Data for analysis Start Marker

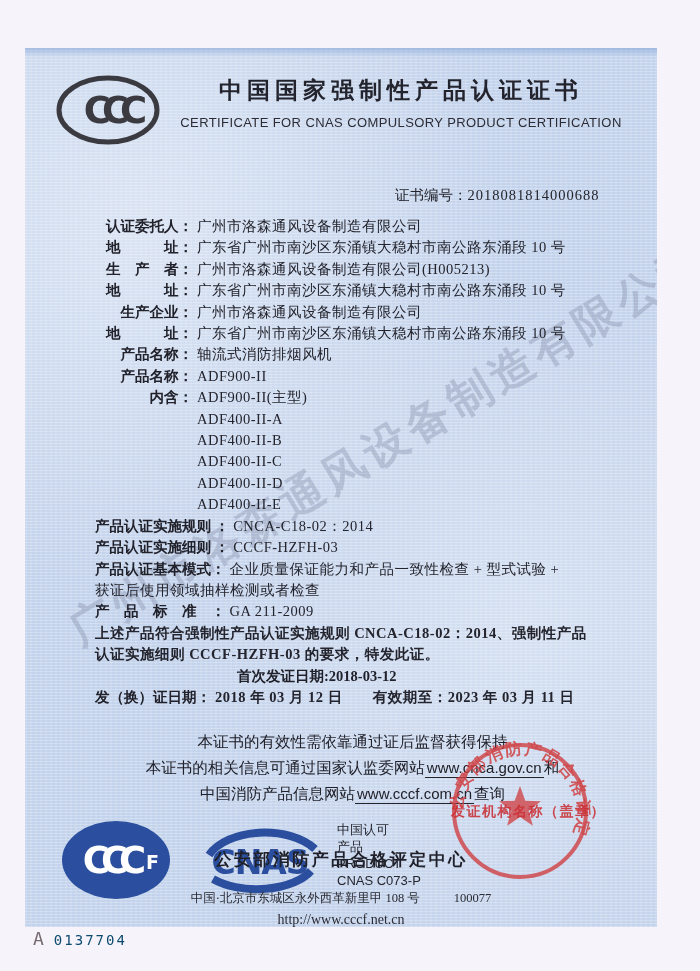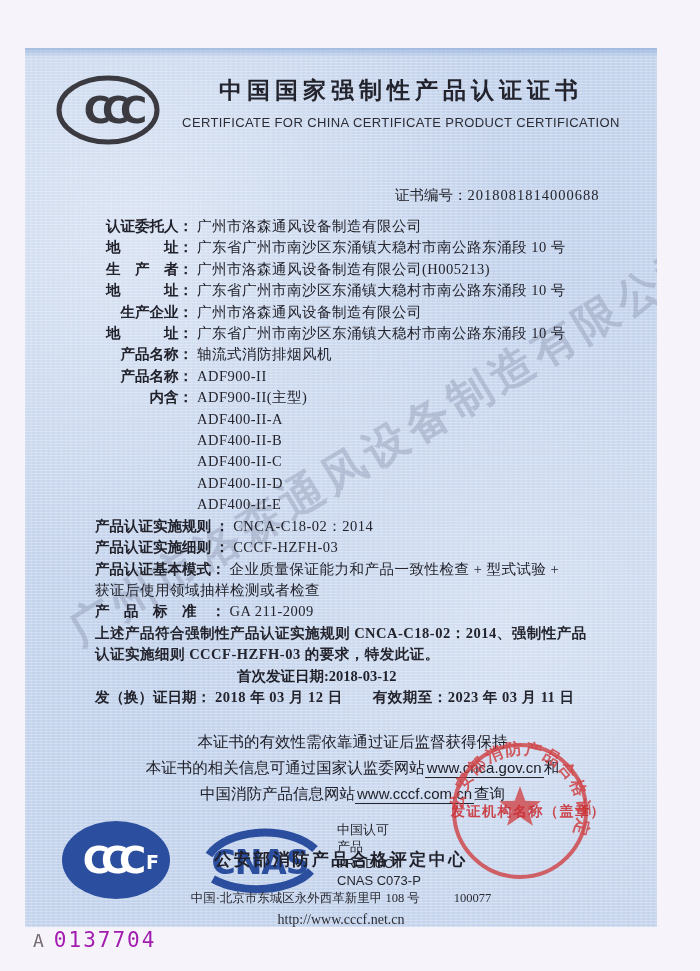--- a/index.html
+++ b/index.html
@@ -89,7 +89,7 @@
         </svg>
         <div class="titles">
           <div class="title-cn">中国国家强制性产品认证证书</div>
-          <div class="title-en">CERTIFICATE FOR CHINA CERTIFICATE PRODUCT CERTIFICATION</div>
+          <div class="title-en">CERTIFICATE FOR CNAS COMPULSORY PRODUCT CERTIFICATION</div>
         </div>
       </div>
 

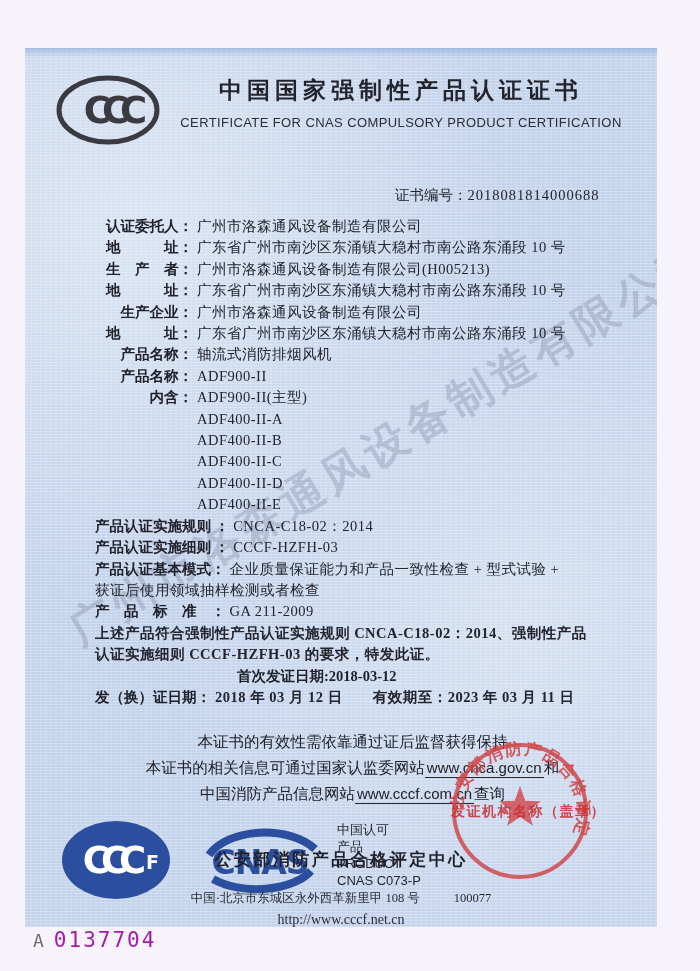--- a/index.html
+++ b/index.html
@@ -70,7 +70,7 @@
   
   .serial{position:absolute;left:33px;top:928px;font-family:"DejaVu Sans Mono",monospace;}
   .serial .pfx{font-size:18px;color:#756a70;margin-right:10px;}
-  .serial .num{font-size:21px;color:#a21caf;letter-spacing:2px;}
+  .serial .num{font-size:14px;color:#0c4a6e;letter-spacing:2px;}
 </style>
 </head>
 <body>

Data for analysis End Marker

Each of the entries above must be output exactly, with none of the pictures.

## Completed exercise
--- a/index.html
+++ b/index.html
@@ -89,7 +89,7 @@
         </svg>
         <div class="titles">
           <div class="title-cn">中国国家强制性产品认证证书</div>
-          <div class="title-en">CERTIFICATE FOR CHINA CERTIFICATE PRODUCT CERTIFICATION</div>
+          <div class="title-en">CERTIFICATE FOR CNAS COMPULSORY PRODUCT CERTIFICATION</div>
         </div>
       </div>
 

--- a/index.html
+++ b/index.html
@@ -70,7 +70,7 @@
   
   .serial{position:absolute;left:33px;top:928px;font-family:"DejaVu Sans Mono",monospace;}
   .serial .pfx{font-size:18px;color:#756a70;margin-right:10px;}
-  .serial .num{font-size:21px;color:#a21caf;letter-spacing:2px;}
+  .serial .num{font-size:14px;color:#0c4a6e;letter-spacing:2px;}
 </style>
 </head>
 <body>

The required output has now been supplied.